YOUR INSTRUCTIONS:
Starting at the first line of the records below, reproduce every line up to and including the line with "total: 14879.80 -> 12959.52", but leave out all pictures.

++++ EXERCISE MATERIALS ++++

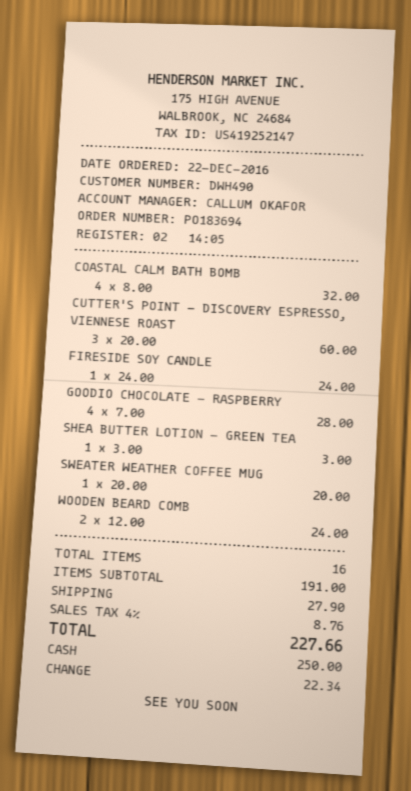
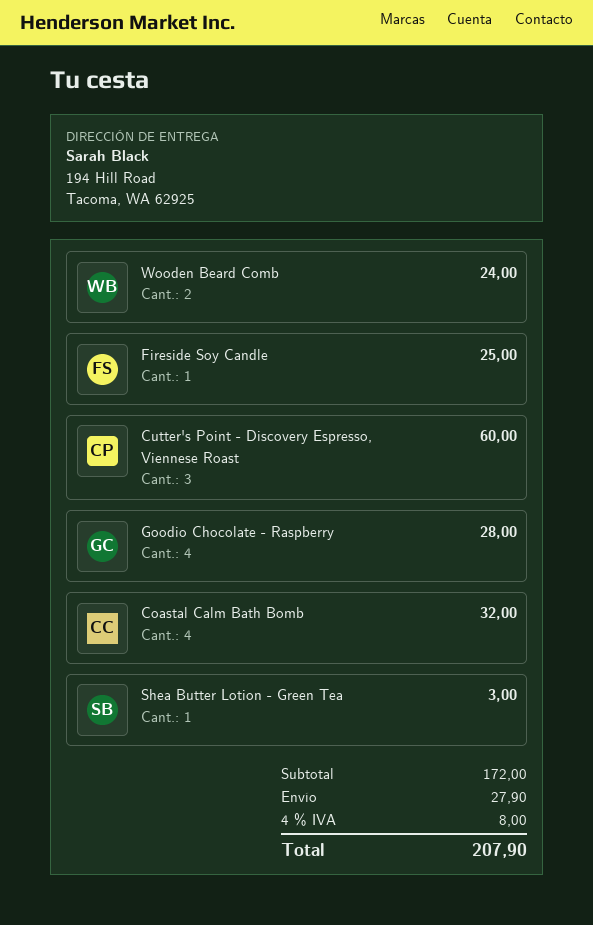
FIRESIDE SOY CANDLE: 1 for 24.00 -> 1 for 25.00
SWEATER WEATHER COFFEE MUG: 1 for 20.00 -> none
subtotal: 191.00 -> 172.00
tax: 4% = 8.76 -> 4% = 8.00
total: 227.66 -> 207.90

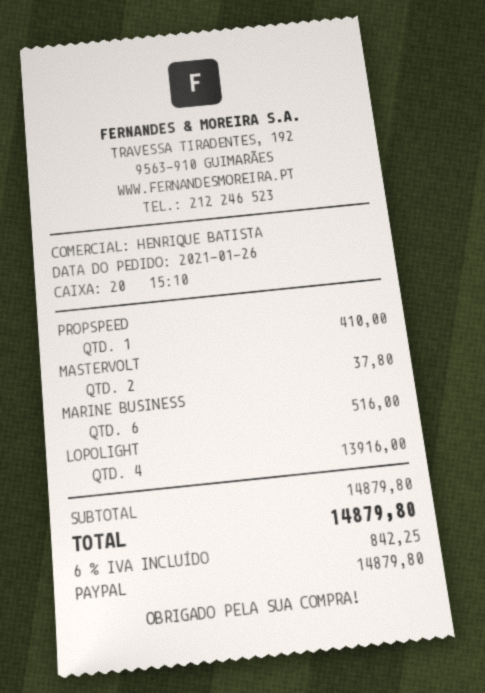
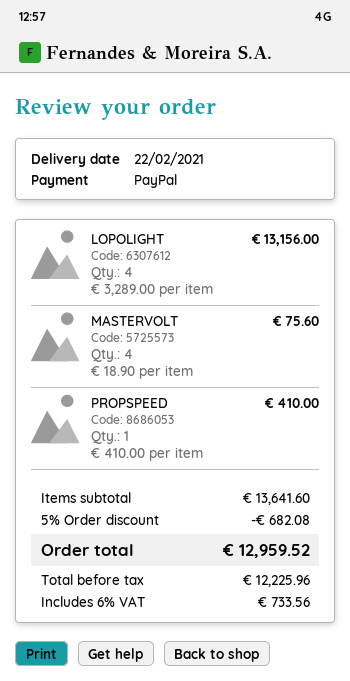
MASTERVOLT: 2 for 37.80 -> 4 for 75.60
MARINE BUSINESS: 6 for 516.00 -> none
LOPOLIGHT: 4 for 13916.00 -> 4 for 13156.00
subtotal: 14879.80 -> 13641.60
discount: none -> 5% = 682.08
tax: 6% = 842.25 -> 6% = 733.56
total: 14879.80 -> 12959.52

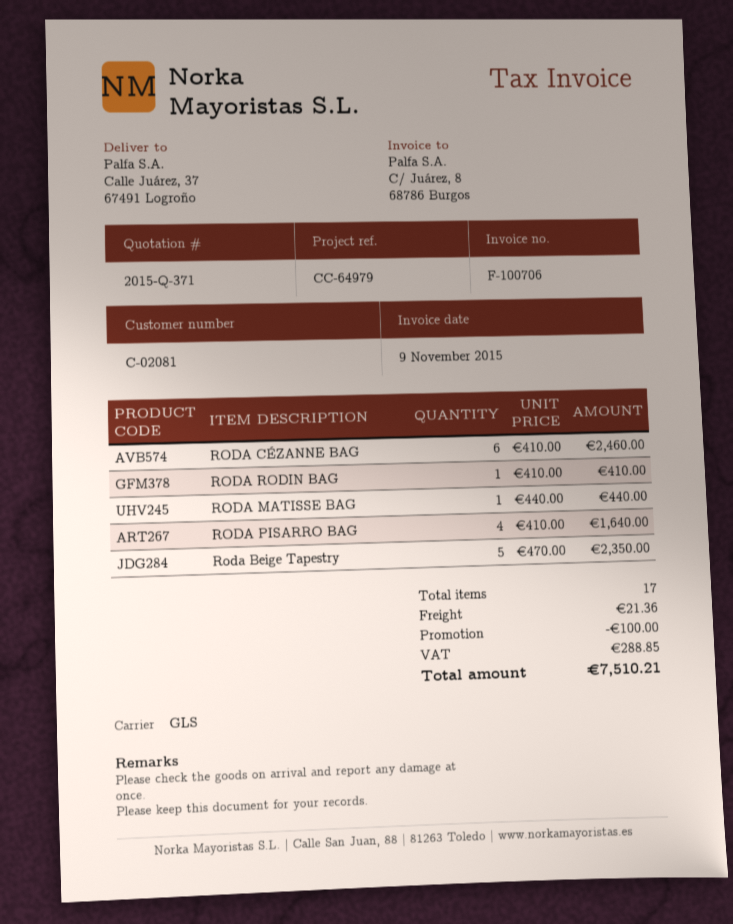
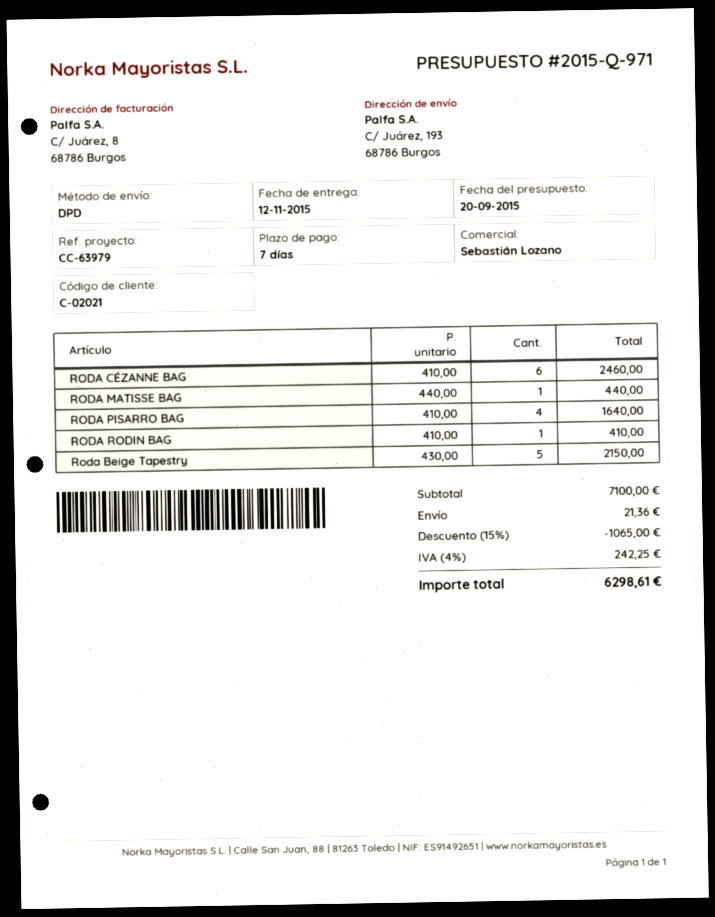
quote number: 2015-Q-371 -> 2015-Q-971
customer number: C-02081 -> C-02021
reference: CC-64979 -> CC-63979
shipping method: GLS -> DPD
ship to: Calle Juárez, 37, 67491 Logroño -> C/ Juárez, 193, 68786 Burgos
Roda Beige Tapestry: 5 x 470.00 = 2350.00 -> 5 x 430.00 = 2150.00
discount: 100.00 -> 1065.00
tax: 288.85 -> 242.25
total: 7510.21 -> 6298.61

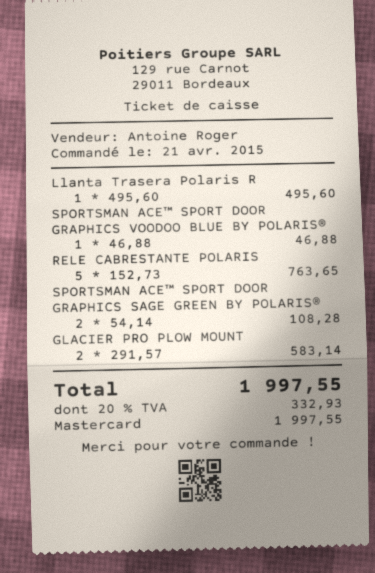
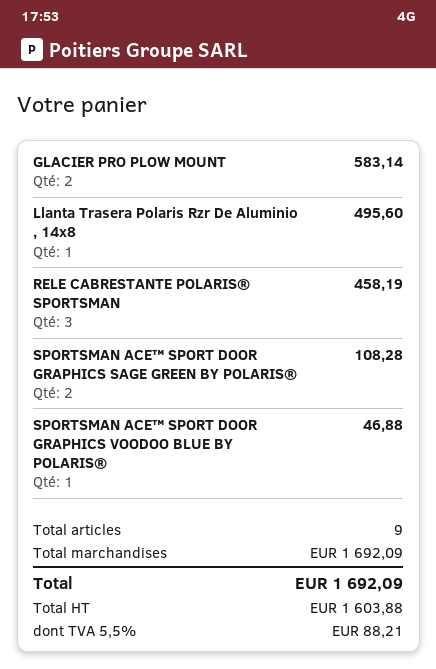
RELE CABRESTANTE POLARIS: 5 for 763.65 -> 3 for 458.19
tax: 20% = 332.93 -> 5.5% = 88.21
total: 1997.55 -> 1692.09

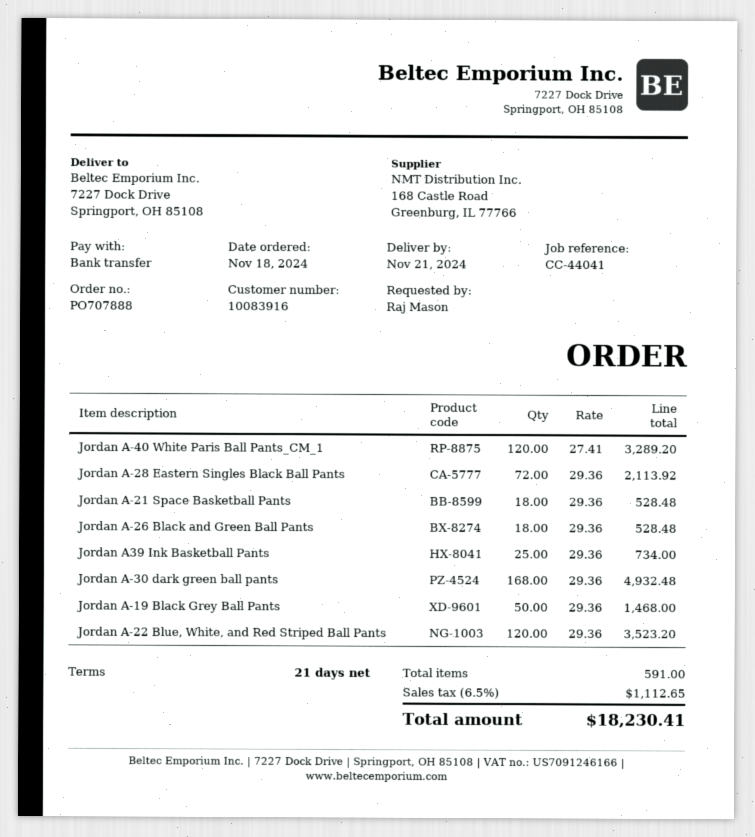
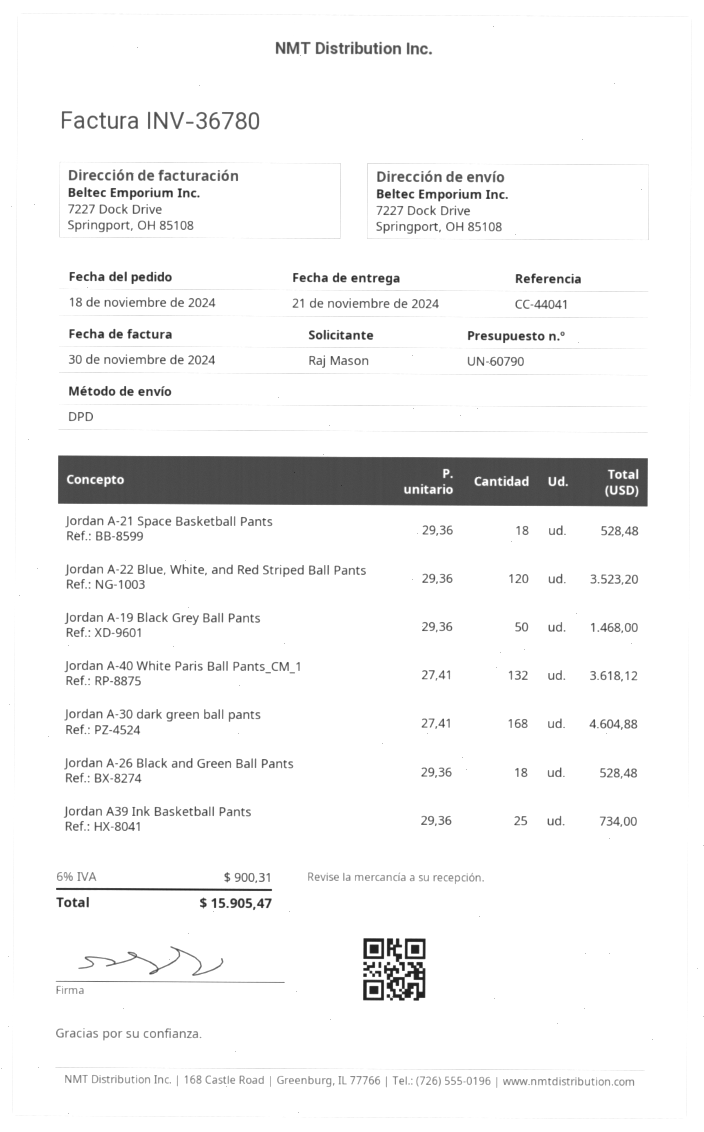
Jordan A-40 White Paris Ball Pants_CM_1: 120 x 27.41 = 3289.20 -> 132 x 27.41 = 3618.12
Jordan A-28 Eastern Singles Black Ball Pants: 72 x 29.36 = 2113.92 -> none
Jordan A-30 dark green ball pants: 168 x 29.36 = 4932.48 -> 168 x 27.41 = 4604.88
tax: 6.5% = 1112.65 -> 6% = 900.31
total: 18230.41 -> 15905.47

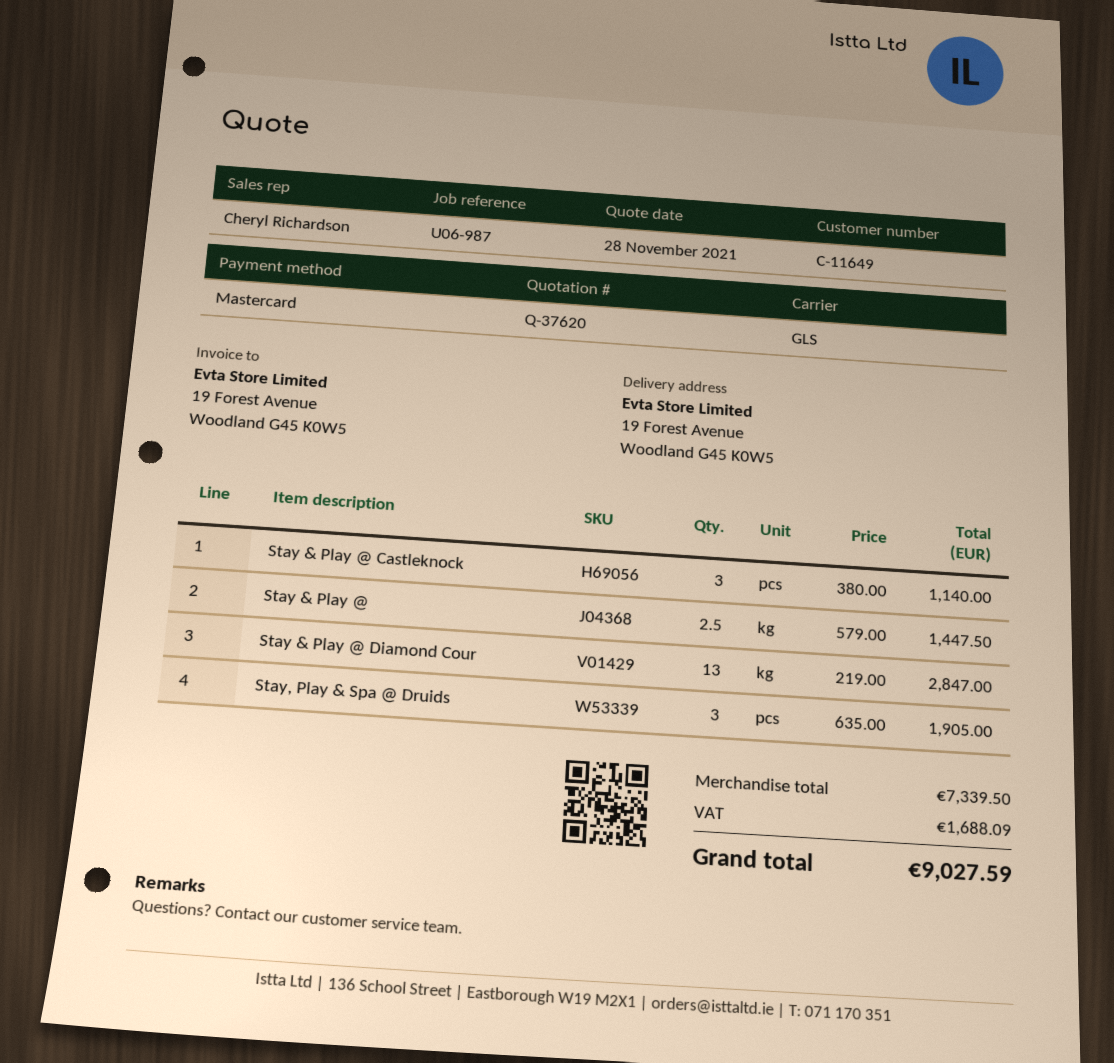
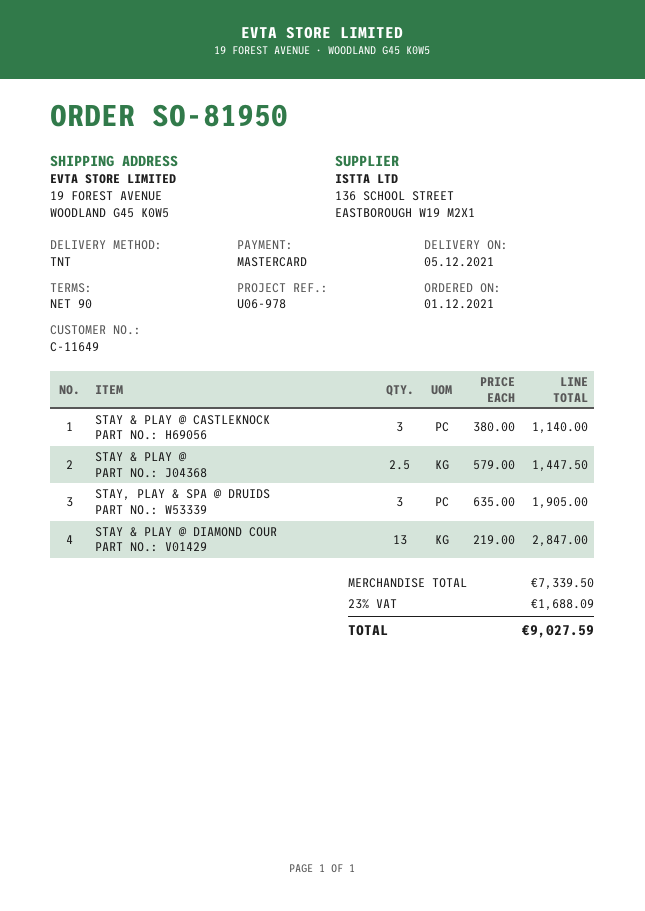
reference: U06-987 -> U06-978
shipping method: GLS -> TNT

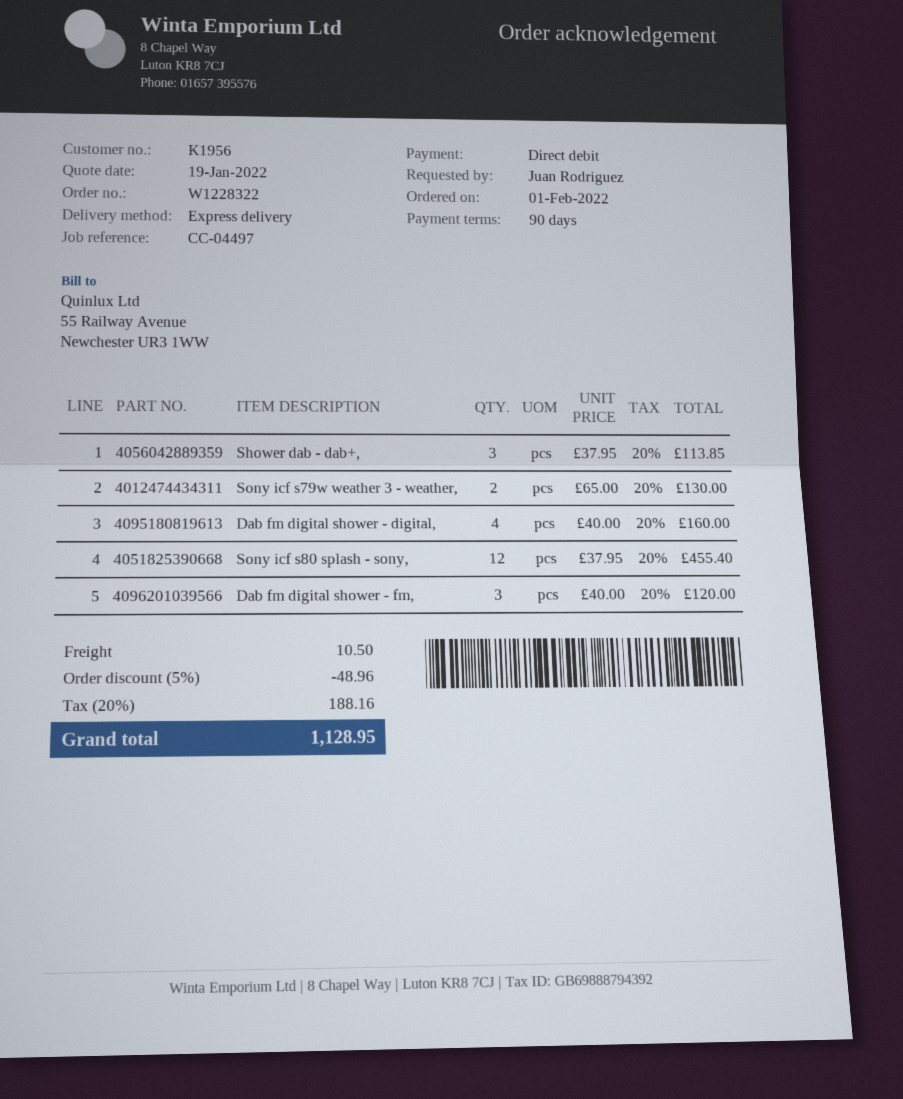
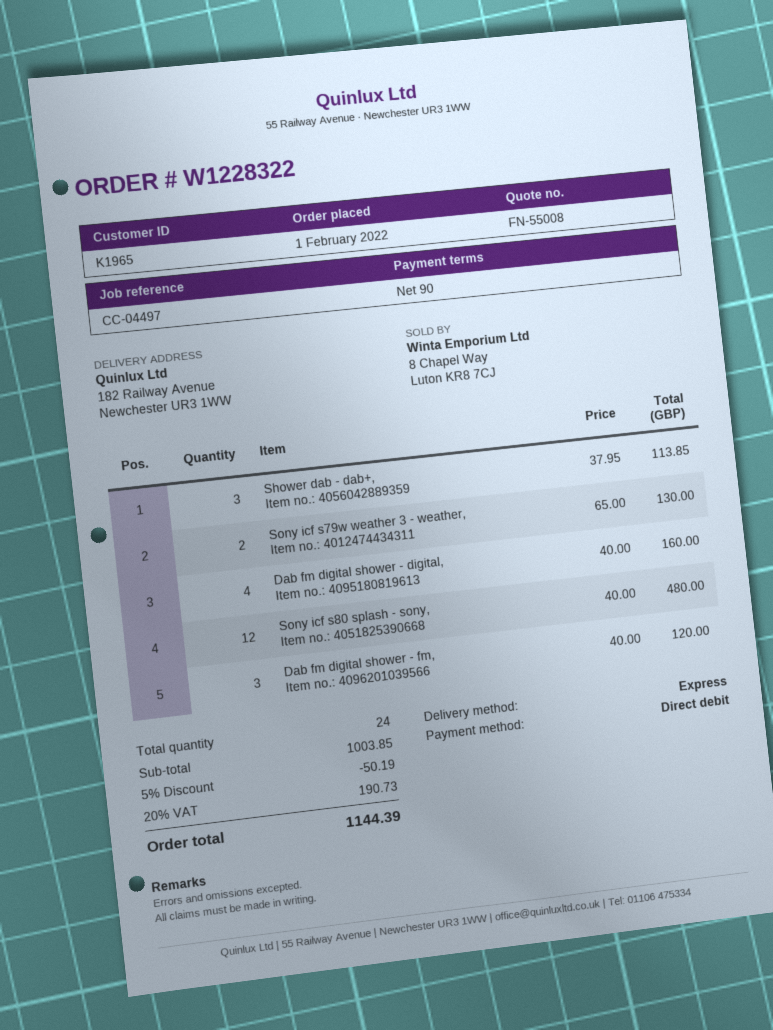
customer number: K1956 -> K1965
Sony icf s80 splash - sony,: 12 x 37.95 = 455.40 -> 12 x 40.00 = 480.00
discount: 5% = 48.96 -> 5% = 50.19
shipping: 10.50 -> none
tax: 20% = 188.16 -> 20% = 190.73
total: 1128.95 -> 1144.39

++++

REPLY:
FIRESIDE SOY CANDLE: 1 for 24.00 -> 1 for 25.00
SWEATER WEATHER COFFEE MUG: 1 for 20.00 -> none
subtotal: 191.00 -> 172.00
tax: 4% = 8.76 -> 4% = 8.00
total: 227.66 -> 207.90

MASTERVOLT: 2 for 37.80 -> 4 for 75.60
MARINE BUSINESS: 6 for 516.00 -> none
LOPOLIGHT: 4 for 13916.00 -> 4 for 13156.00
subtotal: 14879.80 -> 13641.60
discount: none -> 5% = 682.08
tax: 6% = 842.25 -> 6% = 733.56
total: 14879.80 -> 12959.52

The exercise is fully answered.